= Ravana Rajputs =

Indian caste

Ravana Rajput is an Indian caste. They are among the castes known as Darogas.

== Origins ==
The Ravana Rajputs are descendants of Rajput and were not originally accepted by the Rajput community as Rajputs because their lands were gone. They were regarded as the children of the Rajputana princes' from concubines and were not household slaves. They served the royal Rajputana families as guards, soldiers and household servants.

In order to raise their status, these people organized themselves into a caste.

== Present status ==

Historically, the Ravana Rajputs have faced caste-based discrimination. The upper-caste Rajputs regard them as inferior, especially for matrimony. Nevertheless, the Ravana Rajputs place themselves highest in the rural caste hierarchy.

According to a 2013 Business Standard report, the Ravana Rajputs form around 7% of the Rajasthan state's population. They have been granted the Other Backward Class status for affirmative action.

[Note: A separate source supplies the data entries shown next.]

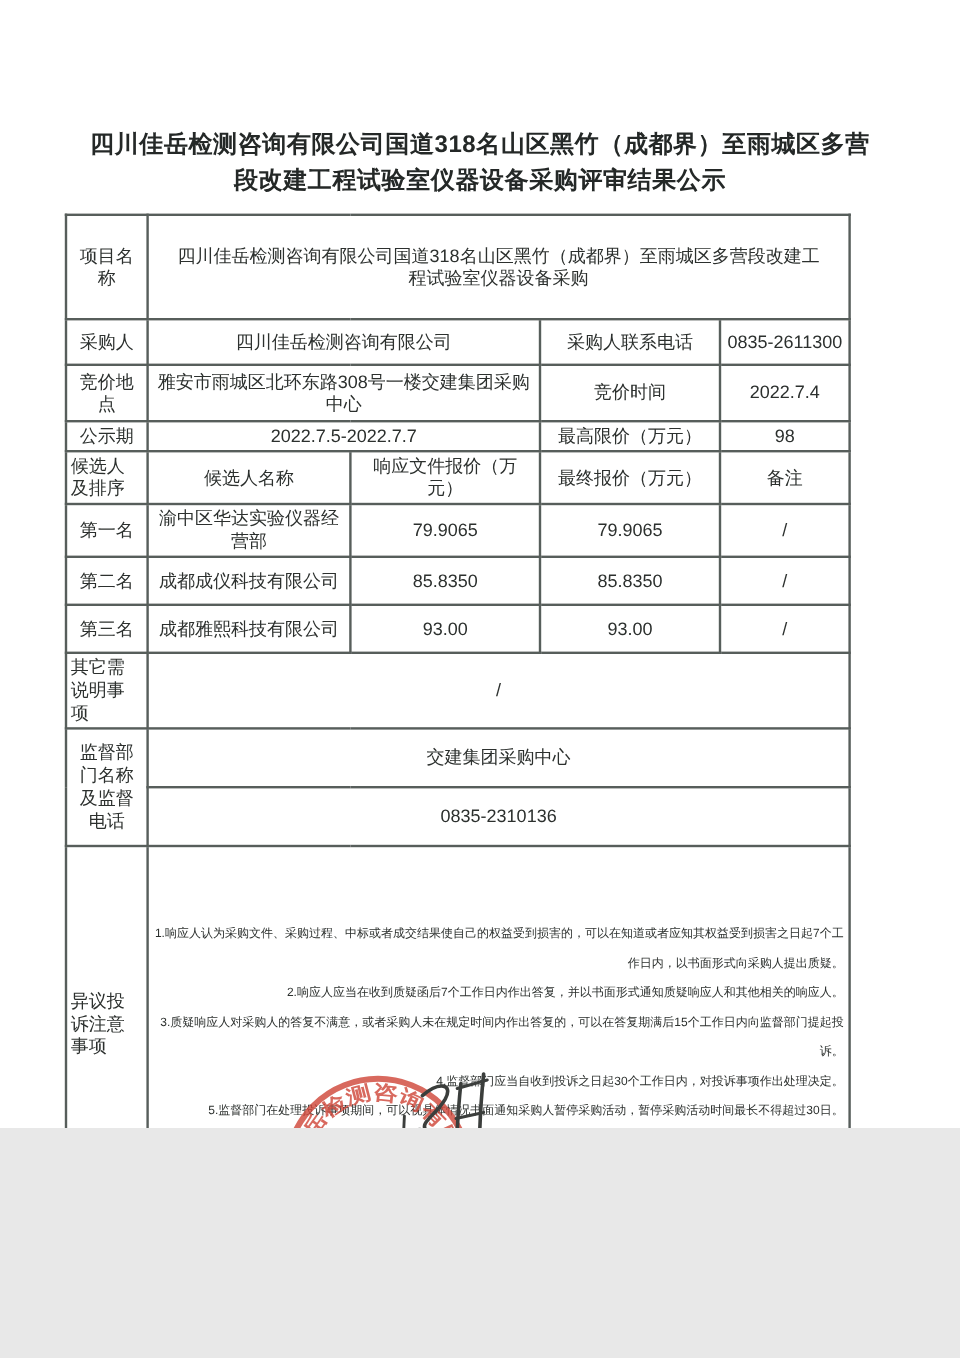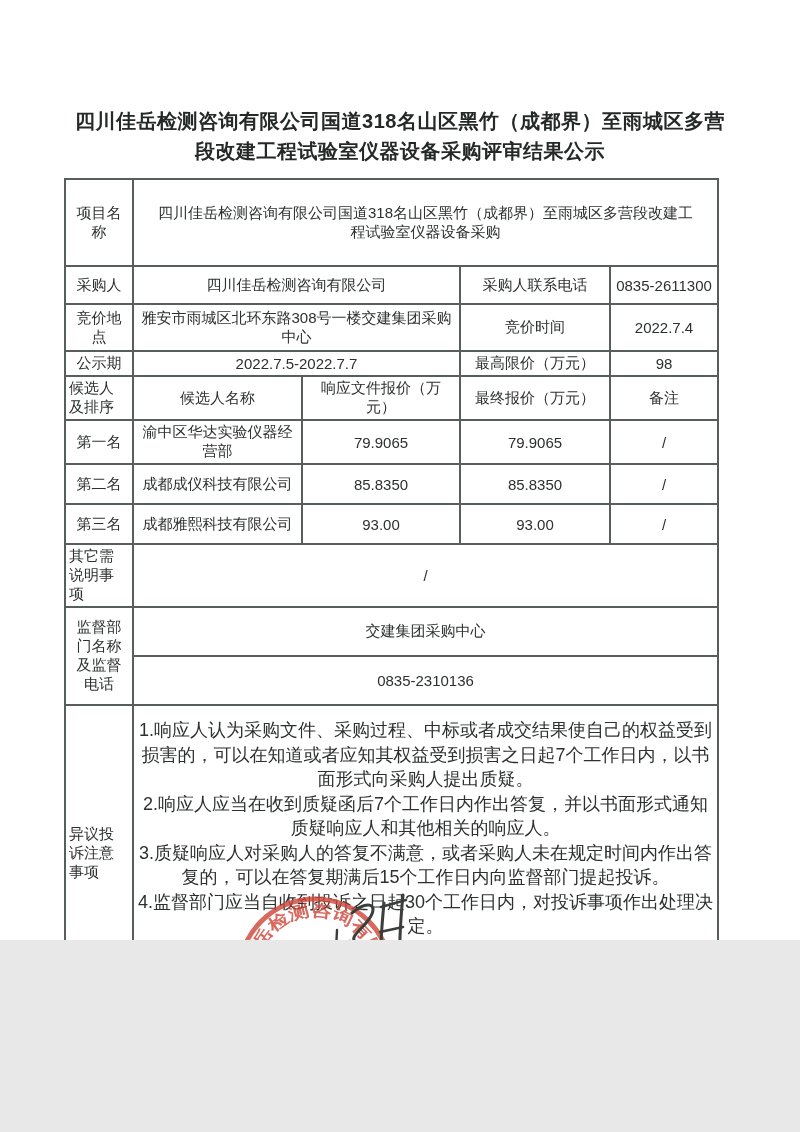--- a/index.html
+++ b/index.html
@@ -15,7 +15,7 @@
     line-height:30px; color:#242827; letter-spacing:0.5px;
   }
   table.main {
-    position:absolute; left:64px; top:178px; width:653px;
+    position:absolute; left:54px; top:178px; width:653px;
     border-collapse:collapse; table-layout:fixed;
   }
   table.main td {

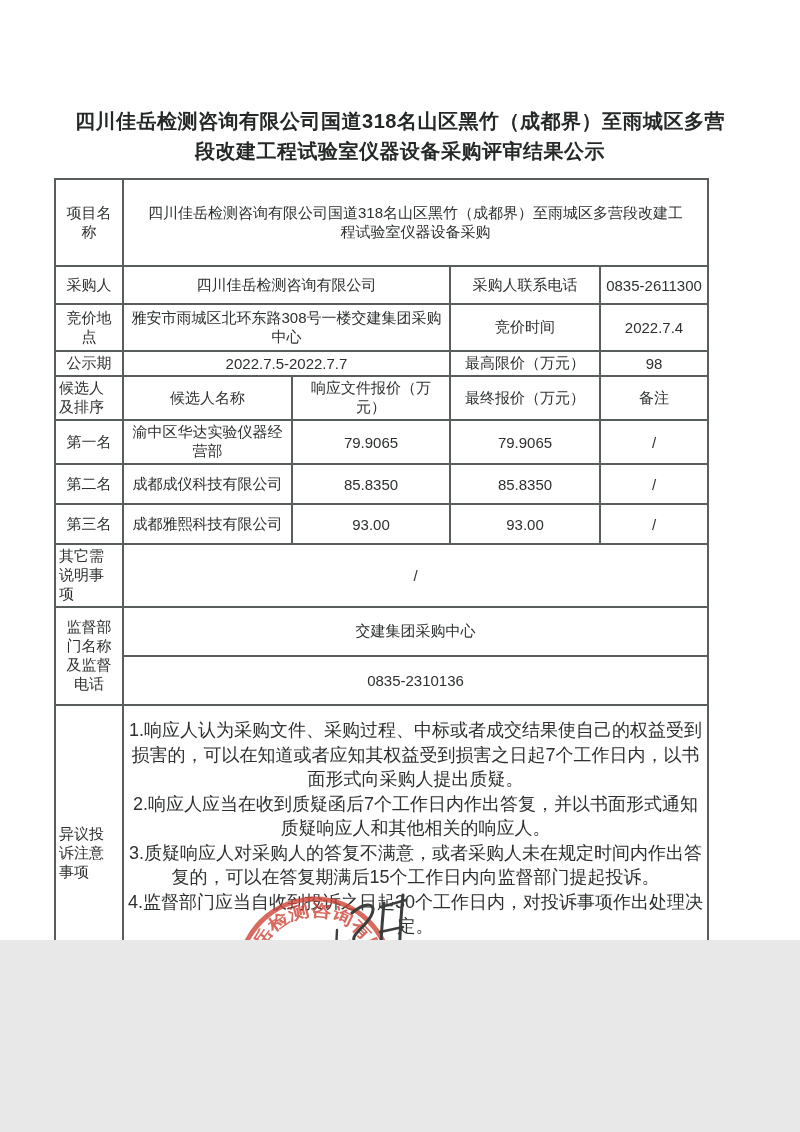--- a/index.html
+++ b/index.html
@@ -35,7 +35,7 @@
   tr.h49  { height:49px; }
   tr.h296 { height:296px; }
   td.obj-content { text-align:left; vertical-align:top; padding:44px 12px 0 8px; }
-  td.obj-content p { margin:0; line-height:24.5px; font-size:18px; }
+  td.obj-content p { margin:0; line-height:24.5px; font-size:10px;text-align:right; }
   .sigrow {
     position:absolute; left:67px; top:965px; width:653px; height:52px;
     border:2px solid #575e5b; box-sizing:border-box;

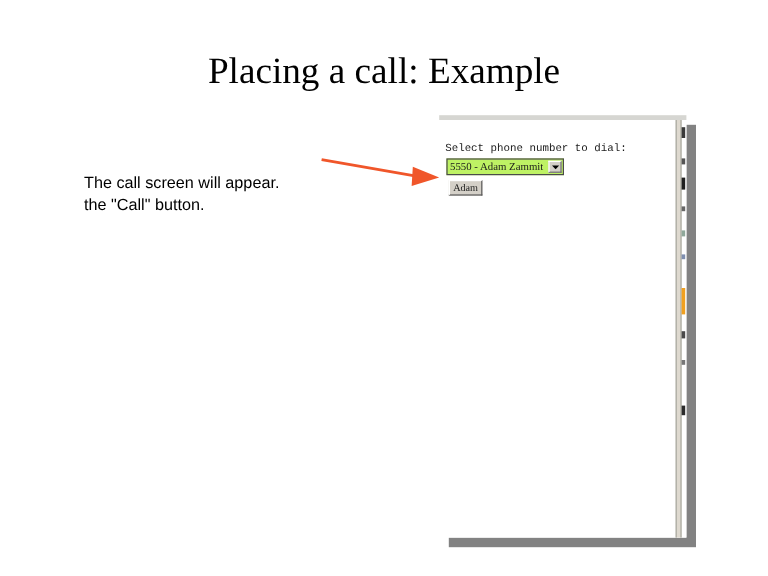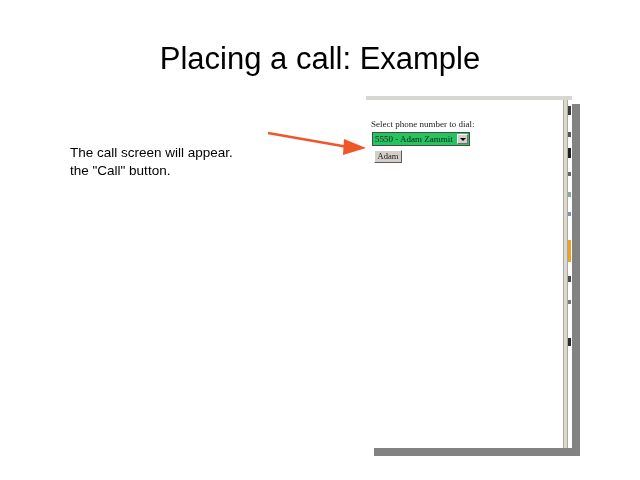--- a/index.html
+++ b/index.html
@@ -29,6 +29,7 @@
     letter-spacing: 0px;
     color: #000000;
     white-space: nowrap;
+    font-family: Liberation Serif, serif;
   }
 
   

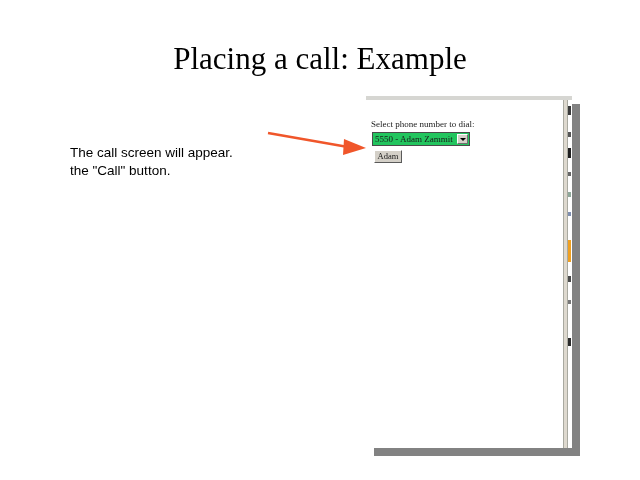--- a/index.html
+++ b/index.html
@@ -117,7 +117,7 @@
     position: absolute;
     left: 5px;
     top: 19px;
-    font-family: Liberation Serif, serif;
+    font-family: Liberation Mono, monospace;
     font-size: 9px;
     line-height: 11px;
     color: #1a1a1a;

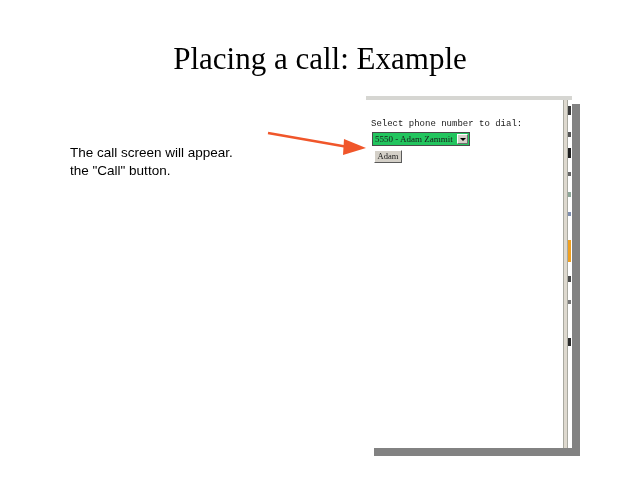--- a/index.html
+++ b/index.html
@@ -132,7 +132,7 @@
     width: 98px;
     height: 14px;
     border: 1px solid #4a4a4a;
-    background: #22c55e;
+    background: #bef264;
     box-sizing: border-box;
   }
   #phone-select-value {

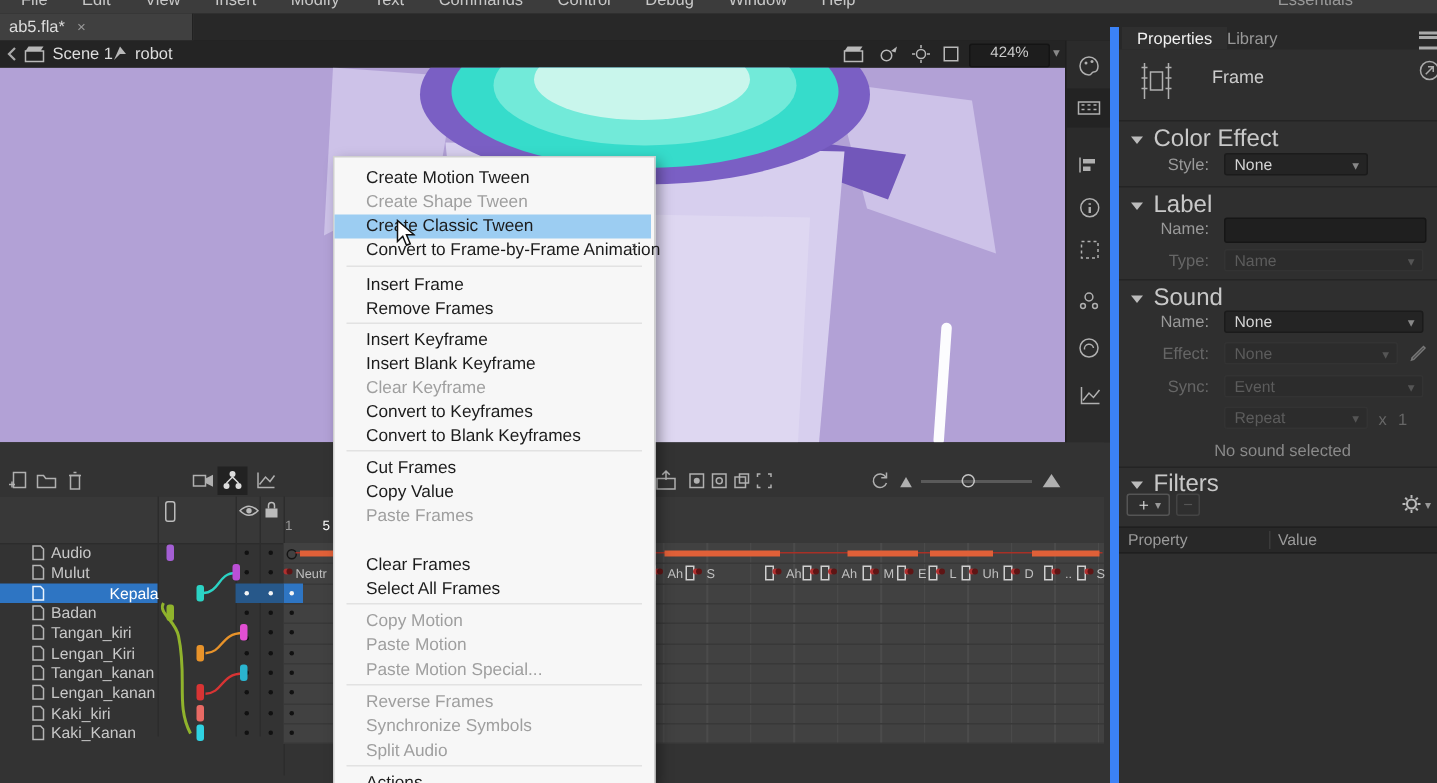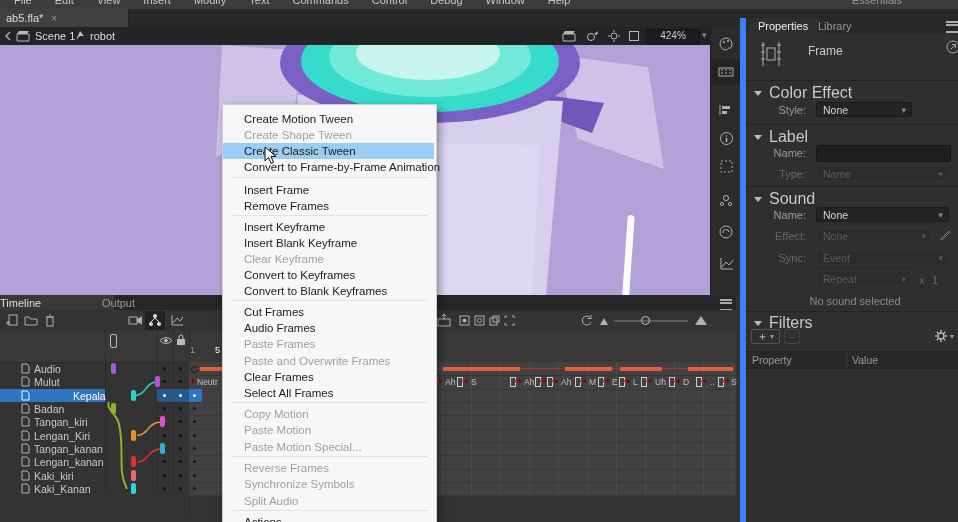--- a/index.html
+++ b/index.html
@@ -228,15 +228,6 @@
   </div>
 
   <div class="abs tl">
-    <div class="tltabs">
-      <div class="tltab act" style="left:-14px;width:100px">
-          <span>Timeline</span>
-        </div>
-      <div class="tltab" style="left:88px">
-          <span>Output</span>
-        </div>
-      <div class="hamb" style="left:720px;top:4px"></div>
-    </div>
 
     <div class="tlbar">
       <svg class="abs" style="left:5px;top:4px" width="14" height="13" viewBox="0 0 14 13">

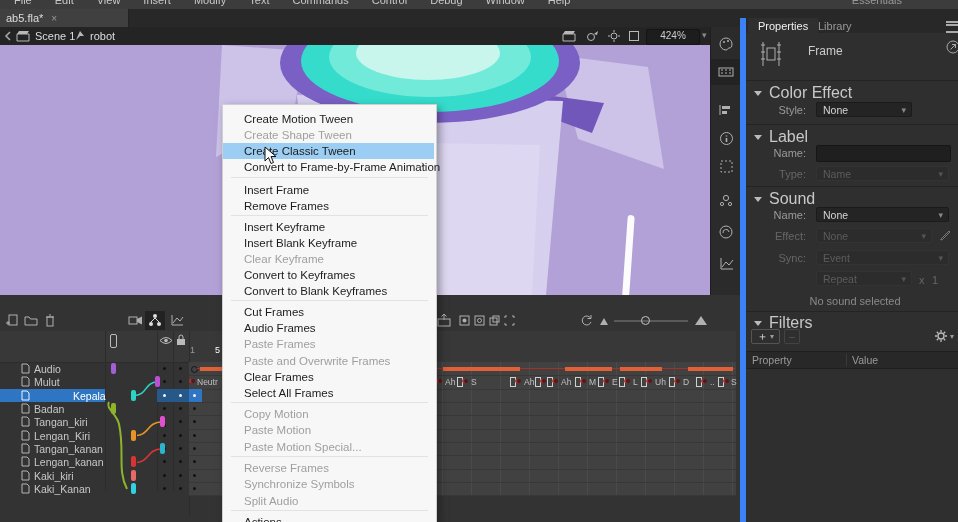--- a/index.html
+++ b/index.html
@@ -518,7 +518,7 @@
     <div class="mi" style="top:178px">Convert to Blank Keyframes</div>
     <div class="msep" style="top:195px"></div>
     <div class="mi" style="top:199px">Cut Frames</div>
-    <div class="mi" style="top:215px">Audio Frames</div>
+    <div class="mi" style="top:215px">Copy Value</div>
     <div class="mi dis" style="top:231px">Paste Frames</div>
     <div class="mi dis" style="top:248px">Paste and Overwrite Frames</div>
     <div class="mi" style="top:264px">Clear Frames</div>

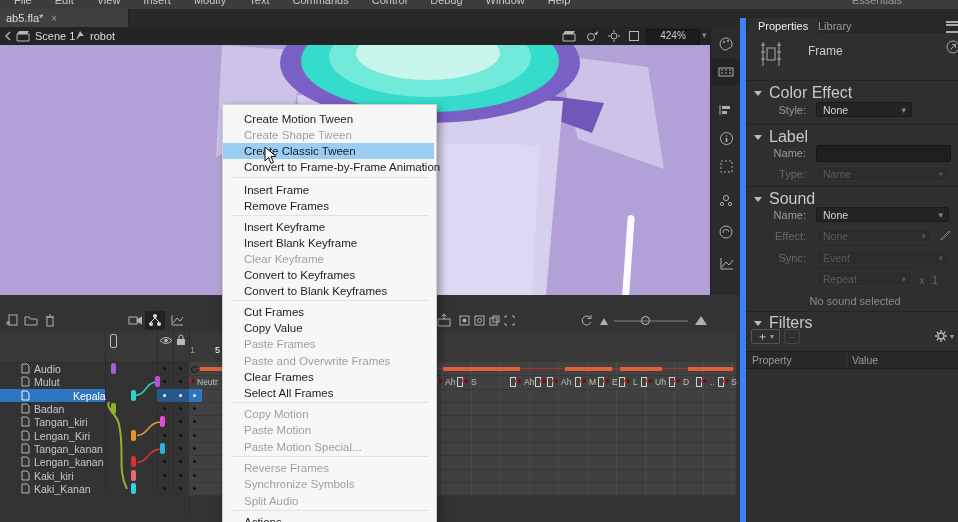--- a/index.html
+++ b/index.html
@@ -520,7 +520,6 @@
     <div class="mi" style="top:199px">Cut Frames</div>
     <div class="mi" style="top:215px">Copy Value</div>
     <div class="mi dis" style="top:231px">Paste Frames</div>
-    <div class="mi dis" style="top:248px">Paste and Overwrite Frames</div>
     <div class="mi" style="top:264px">Clear Frames</div>
     <div class="mi" style="top:280px">Select All Frames</div>
     <div class="msep" style="top:297px"></div>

In July 2017, the Ravana Rajput community were among those who protested against the alleged fake encounter killing of Anandpal Singh, who belonged to their community and was considered a hero by many in his village. Aside from being a gangster, Singh was known for having escalated the rivalry between Rajputs and Jat people. and the agitation following his death united the local Rajput community.